L’unico reparto dell’ospedale ‘San Francesco Caracciolo’ di Agnone torna ad avere a che fare con la carenza di medici. Assodato che la situazione non è delle più rosee con appena quattro dirigenti medici in forza in Medicina, la notizia del giorno è quella delle dimissioni di uno dei camici bianchi. La dottoressa in questione, infatti, ha deciso di prendere altri lidi. L’ultimo giorno di lavoro sarà il prossimo 15 dicembre quando nell’Unità operativa semplice a coprire i turni ci saranno solo tre professionisti (primario compreso) i quali, a loro volta, non potranno godere di ferie o eventuali periodi di malattia. Scontato dire che se non ci saranno nuovi innesti a rischio la continuità del servizio.
Quella della carenza di medici al ‘Caracciolo’, più di qualsiasi altra struttura presente sul territorio regionale, resta un problema atavico mai affrontato in maniera definitiva. La mancanza di medici, unita alle scellerate decisioni dell’Asrem hanno portato alla chiusura e soppressione di interi reparti e ambulatori ad oggi inesistenti nonostante la forte richiesta di un’utenza anche extraregionale.
Ma la carenza di camici bianchi è solo uno dei tanti grattacapi da risolvere nell’area più isolata del Molise. Il tema centrale resta quello di cosa si voglia fare di una struttura ospedaliera ormai ridotta all’osso che al tempo stesso incide minimamente sul fondo sanitario regionale. Non è un mistero che il ‘Caracciolo’ grava sulle casse della Regione per una spesa di circa 3,5 milioni all’anno. Praticamente una inerzia in confronto ad una spesa regionale in materia di sanità che sfora i 500 milioni di euro.
Ebbene, per rendere ancora appetibile l’unico presidio della diocesi di Trivento basterebbero una dozzina di milioni l’anno.

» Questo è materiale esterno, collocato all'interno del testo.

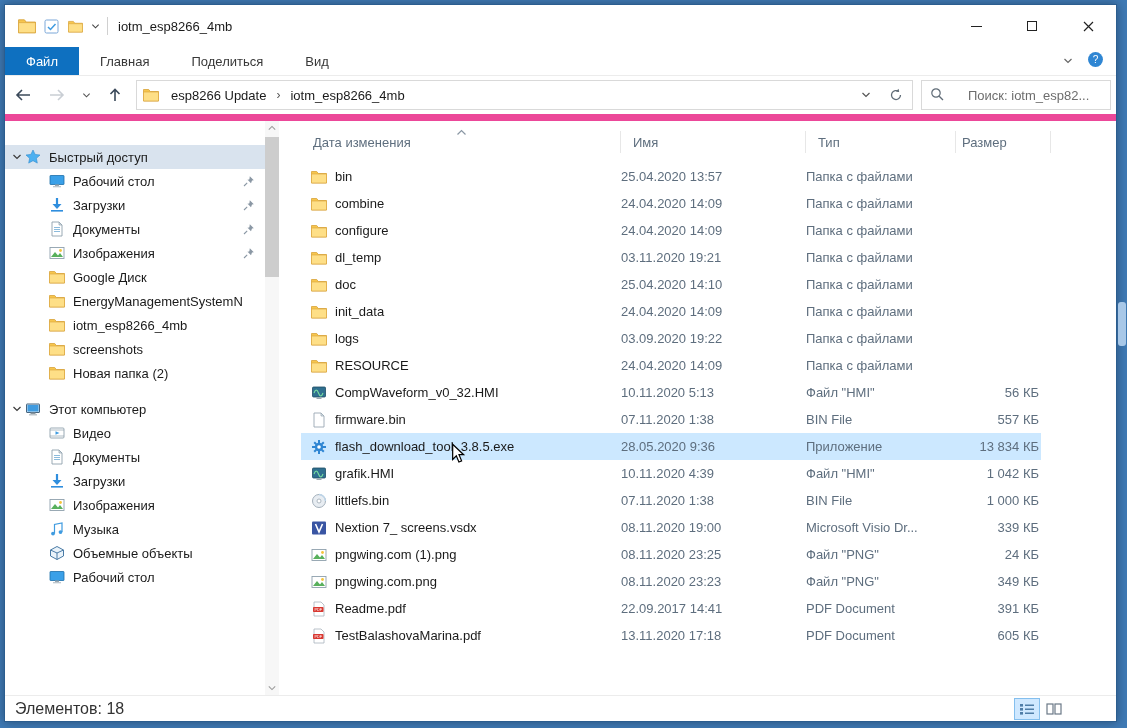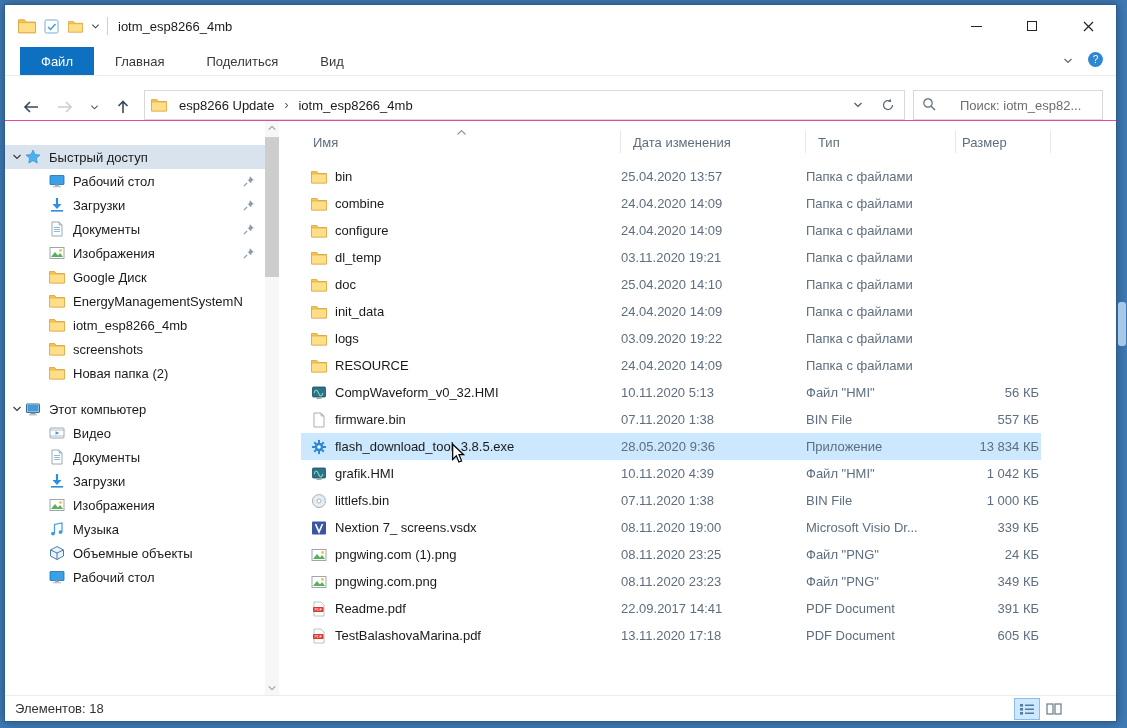"Файл" .tabsrow { padding-left: 15px -> none }
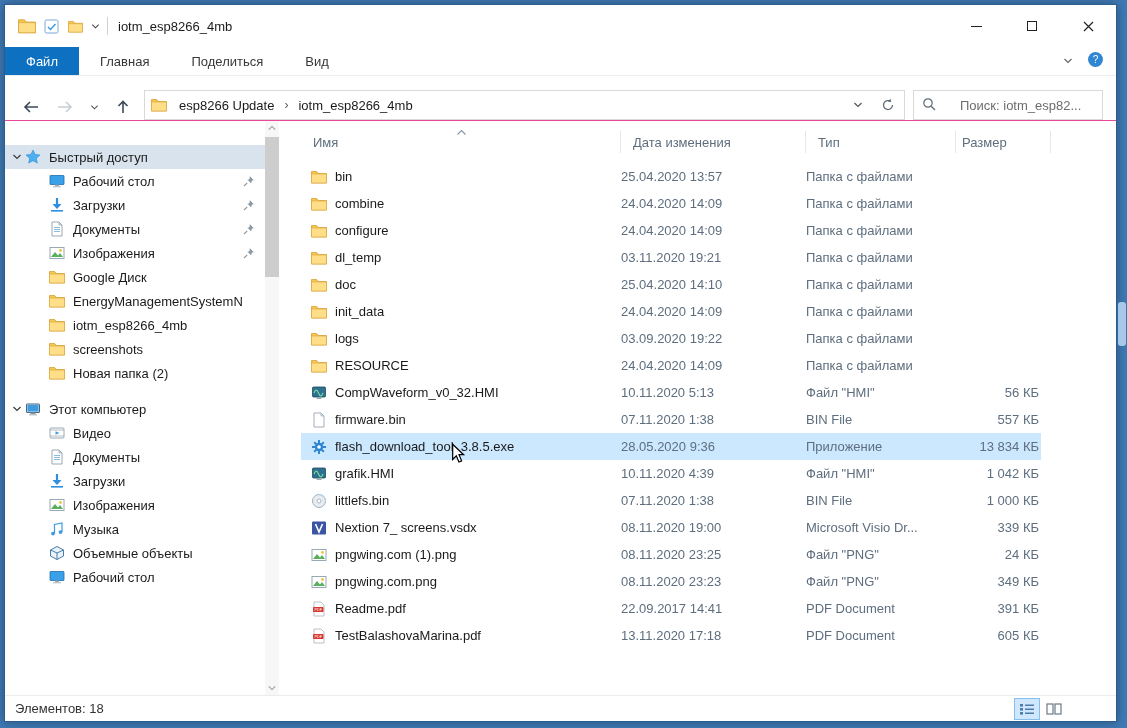"esp8266 Update" .addrrow { align-items: flex-end -> center; border-bottom: 1px solid #ec4899 -> 7px solid #ec4899; padding: 0 13px -> 0 5px }
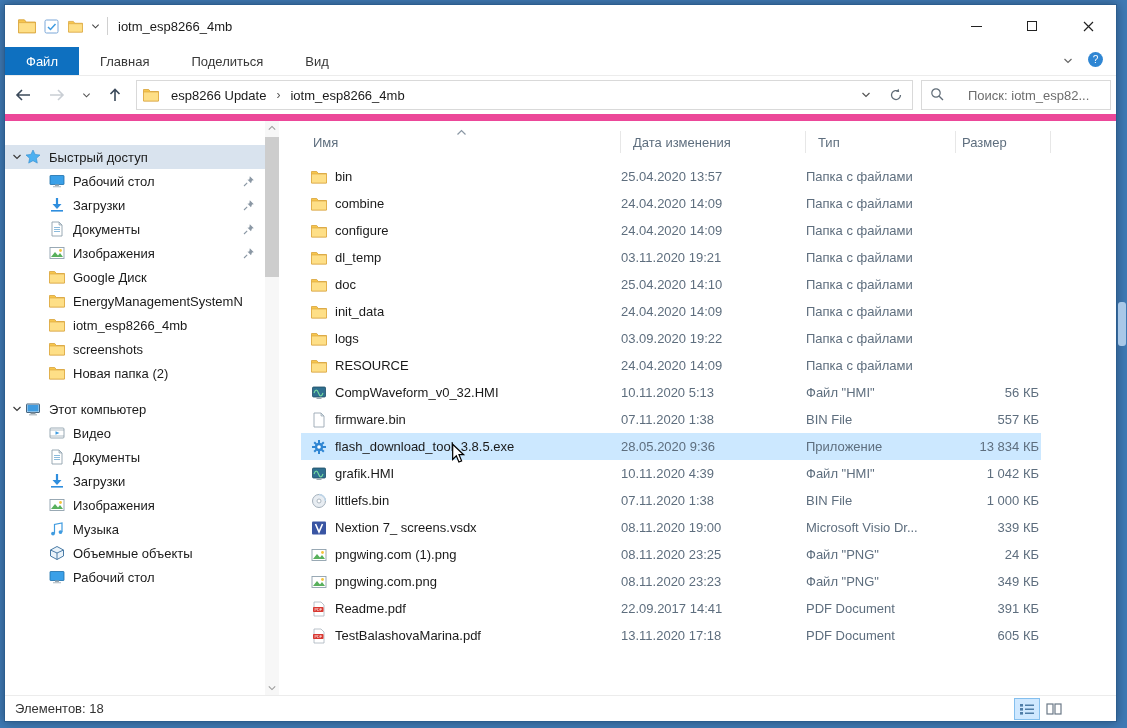"Имя" div.fh { order: before "Дата изменения" -> after "Дата изменения" }
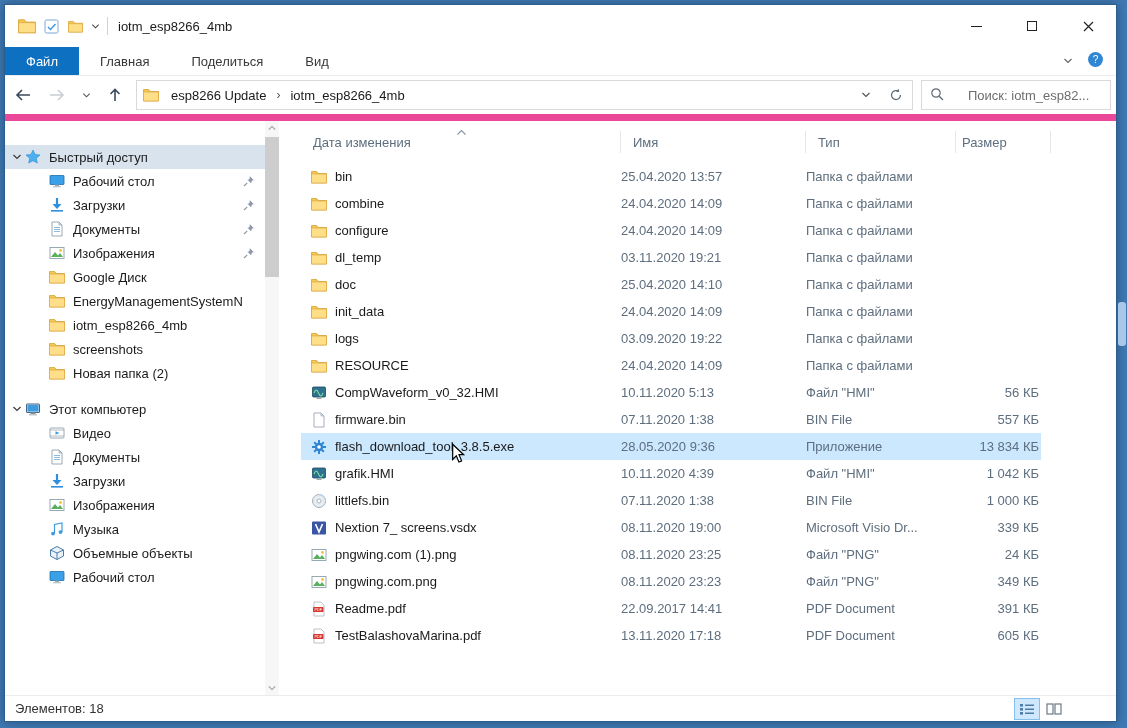"Элементов: 18" .statusbar { font-size: 13px -> 16px }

Richiesta, questa, puntualmente caduta nel dimenticatoio malgrado le accese proteste delle popolazioni, petizioni e minacce di ogni tipo finanche quella di un referendum popolare per staccarsi dalla XX regione d’Italia incapace di fornire risposte ad una popolazione allo stremo e alle prese con il dilaniante fenomeno dello spopolamento. Un processo, quest’ultimo, che con il taglio di servizi fondamentali, come appunto la sanità, accelera la desertificazione delle aree interne la cui vertenza per sopravvivere, appare evidente, non è mai interessata a nessuno.
Disattesi anche gli innumerevoli richiami della Caritas diocesana e più in generale della Chiesa che ormai da tempo documentano l’abbandono di un lembo di terra condannato a morte dove pure i residenti, per lo più anziani, continuano a pagare tributi e balzelli per non avere nulla in cambio. A conferma di ciò il mancato adempimento di quanto imponeva il decreto Balduzzi che per il ‘Caracciolo’ prevedeva una serie di piccoli servizi ma al contempo essenziali. Insomma, si è di fronte ad un copione già visto che nessuno vuole cambiare.